China yuan
China's yuan has tumbled in recent weeks.
  • China's consumer price index fell 0.5% in November from a year ago, the worst drop since the pandemic.
  • But that's good news for the West, which could "import" some of that deflation back home, analysts say.
  • "China's deflation problem could be a welcome dis-inflationary restraint for the 'West'."

China is seeing prices head down again as its economic difficulties persist, but Beijing's woes could be wins for the West, analysts say.

That's because China's deflationary trend could create a drag on prices that run hotter than desired in places like the US.

"The longer that China fails to show that it can recover, the likelier that inflation expectations will decline in the West, as fears that China can export its deflation to the rest of the world through international trade will gain ground," strategist Thierry Wizman from Macquarie shared in a note on Monday.

China's consumer price index dropped 0.5% in November from a year ago, the worst decline since the depths of the pandemic. That dashed hopes for a recovery after prices rebounded earlier this year from a prior dip into negative territory.

On the other side of the globe, the US consumer inflation over the same period slowed to a 3.1% annual rate from 3.2% in the prior month.

While Wall Street welcomes slower inflation, it still runs above the Federal Reserve's 2% target. And with American investors trying to guess when the Fed will begin to slash elevated interest rates, those inflation numbers are under extra focus.

Like Wizman, Societe Generale analyst Albert Edwards saw China's deflationary data as a sign of relief for the West, which would love to "import" some of those price declines back home.

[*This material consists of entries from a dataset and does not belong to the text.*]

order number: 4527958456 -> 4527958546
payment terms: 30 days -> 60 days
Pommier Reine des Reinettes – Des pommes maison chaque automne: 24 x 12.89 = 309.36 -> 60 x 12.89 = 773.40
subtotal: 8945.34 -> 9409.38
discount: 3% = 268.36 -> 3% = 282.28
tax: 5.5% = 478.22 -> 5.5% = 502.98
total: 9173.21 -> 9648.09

"China's deflation problem could be a welcome dis-inflationary restraint for the 'West'," he wrote in a note on Tuesday. 

China's deflation isn't a shocker as it's a symptom of an intense economic hangover from a crumbling property sector, a hemorrhage of foreign capital, and lackluster post-pandemic growth. 

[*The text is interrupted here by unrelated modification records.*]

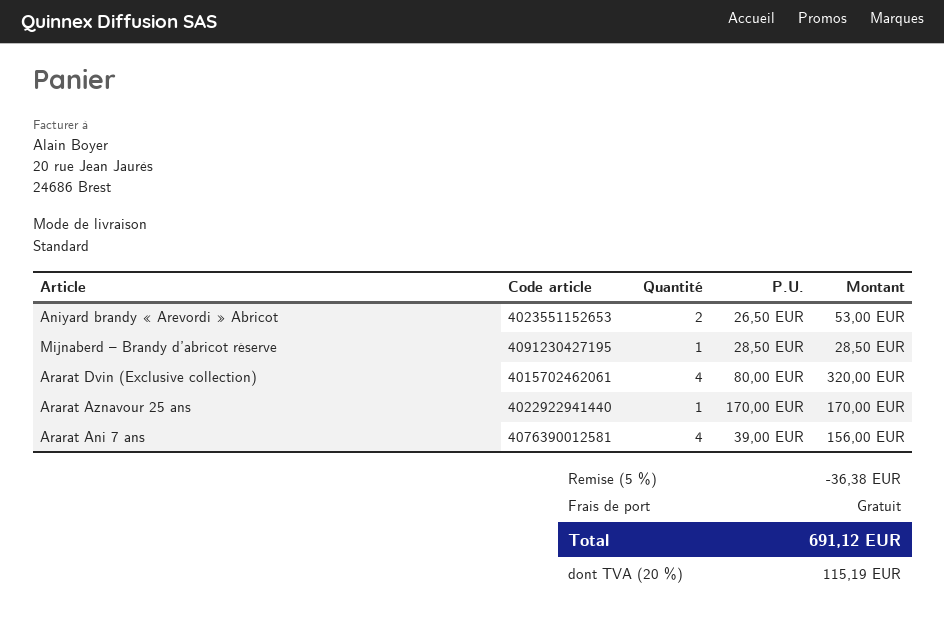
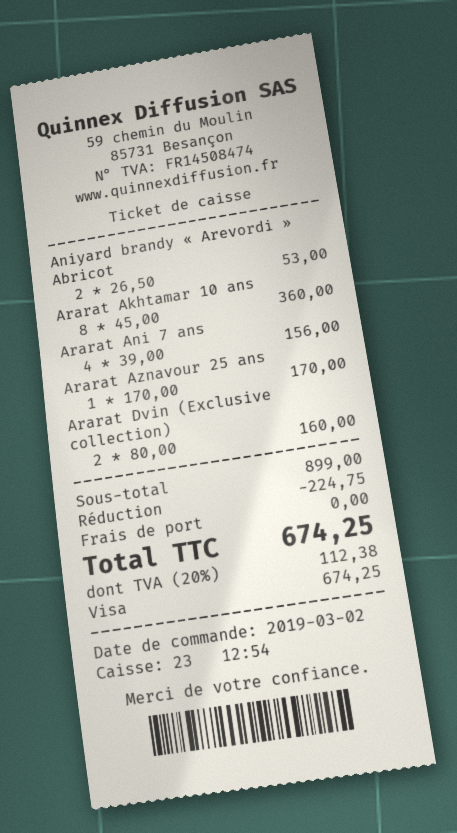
Mijnaberd – Brandy d’abricot réserve: 1 x 28.50 = 28.50 -> none
Ararat Dvin (Exclusive collection): 4 x 80.00 = 320.00 -> 2 x 80.00 = 160.00
Ararat Akhtamar 10 ans: none -> 8 x 45.00 = 360.00
discount: 36.38 -> 224.75
tax: 20% = 115.19 -> 20% = 112.38
total: 691.12 -> 674.25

That's in contrast with still-healthy GDP growth in the US. But a sudden reversal could make Chinese deflation more of an obstacle instead of a benefit.

"The fly in the ointment might well be that, if a US hard landing is imminent (reflected in weak money supply) and triggers a collapse in US domestic inflation anyway, importing an extra slug of Chinese deflation would then be extremely unwelcome and throw the Fed into a tizzy," Edwards wrote in Tuesday's note. "Mind you, at least US bond investors would be delighted."